Hacker News new | past | comments | ask | show | jobs | submit login
Pdf2htmlEX – Convert PDF to HTML without losing text or format (github.com/coolwanglu)
161 points by coolwanglu on May 5, 2013 | hide | past | favorite | 48 comments



I've actually been using this to convert large PDF files to HTML to be displayed in-browser. It's for my work, so I don't feel comfortable posting a link to the demo instance here.

It is definitely the best solution I've found so far. The outputted HTML / CSS / images look almost identical to the source PDF. That being said, there are a few issues still:

* One Gigantic (600kb) CSS file from a single PDF

* Hundreds of individual fonts

* HTML semantics are non-existent

These are all relatively easy to fix, I believe. I have found my own solutions to most of the issues in post-processing.

Kudos to you, coolwanglu. Also, I'd like to get in touch with you about lending a hand to fix some of the issues I've encountered.

Thanks for a cool piece of software!


" * HTML semantics are non-existent

These are all relatively easy to fix, I believe. "
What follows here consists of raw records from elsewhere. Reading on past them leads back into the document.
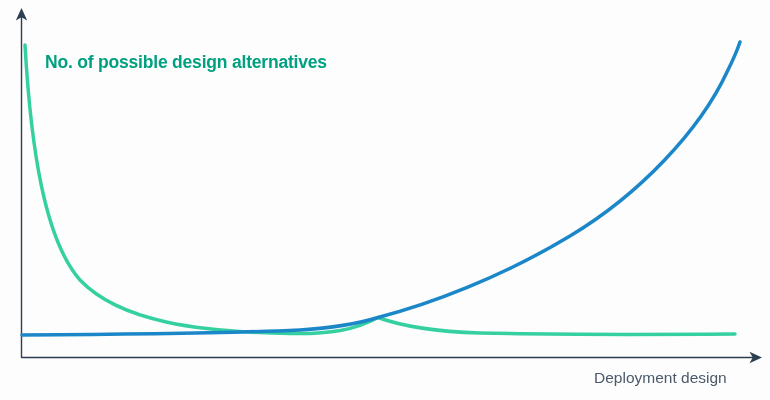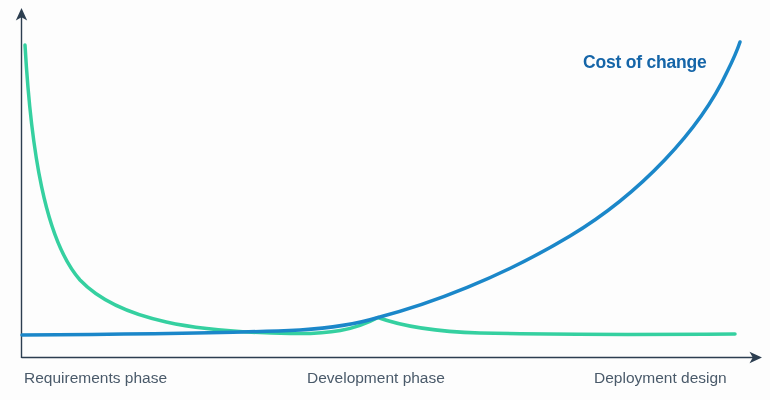--- a/index.html
+++ b/index.html
@@ -82,22 +82,20 @@
              C 560 335, 660 334.5, 735 334" fill="none" stroke="#35d0a0" stroke-width="3.5" stroke-linecap="round" stroke-linejoin="round"></path>
 
     <path id="curve-cost" d="M 22 335
              C 100 334.6, 220 333.6, 300 330
              C 340 327.5, 360 323, 378 317.5
              C 430 304, 500 278, 570 236
              C 640 194, 700 130, 727 72
              C 734 58, 738 48, 740 42" fill="none" stroke="#1b87c9" stroke-width="3.5" stroke-linecap="round" stroke-linejoin="round"></path>
   </svg>
 
+  <div class="series-label" id="label-alternatives" style="color: rgb(0, 160, 128);">No. of possible design alternatives</div>
 
-  <div class="series-label" id="label-cost" style="color: rgb(21, 101, 168);">Cost of change</div>
 
-  <div class="axis-tick-label" id="tick-requirements">Requirements phase</div>
 
-  <div class="axis-tick-label" id="tick-development">Development phase</div>
 
   <div class="axis-tick-label" id="tick-deployment">Deployment design</div>
 
 </div>
 
 </body></html>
How? For example, how would you identify <span>'s (or whatever this converter uses) to identify headers, and page headers/footers, or a ToC, or a preface? IMO this is an AI-hard problem, for which even the 'simple' approximation (statistics) is very hard due to the wide variety in inputs (a corpus trained for multi-column journal articles will most likely not work at all for books, although I haven't tried and would love to be proven wrong).

Use case: a working (i.e., preserving semantics) pdf-to-epub converter. This would, imho, be a killer product / service.


Hey thanks for the info!

2nd & 3rd are in the future plan, as I'm still working on accuracy and speed. And #115(https://github.com/coolwanglu/pdf2htmlEX/issues/115) is about the 2nd issue.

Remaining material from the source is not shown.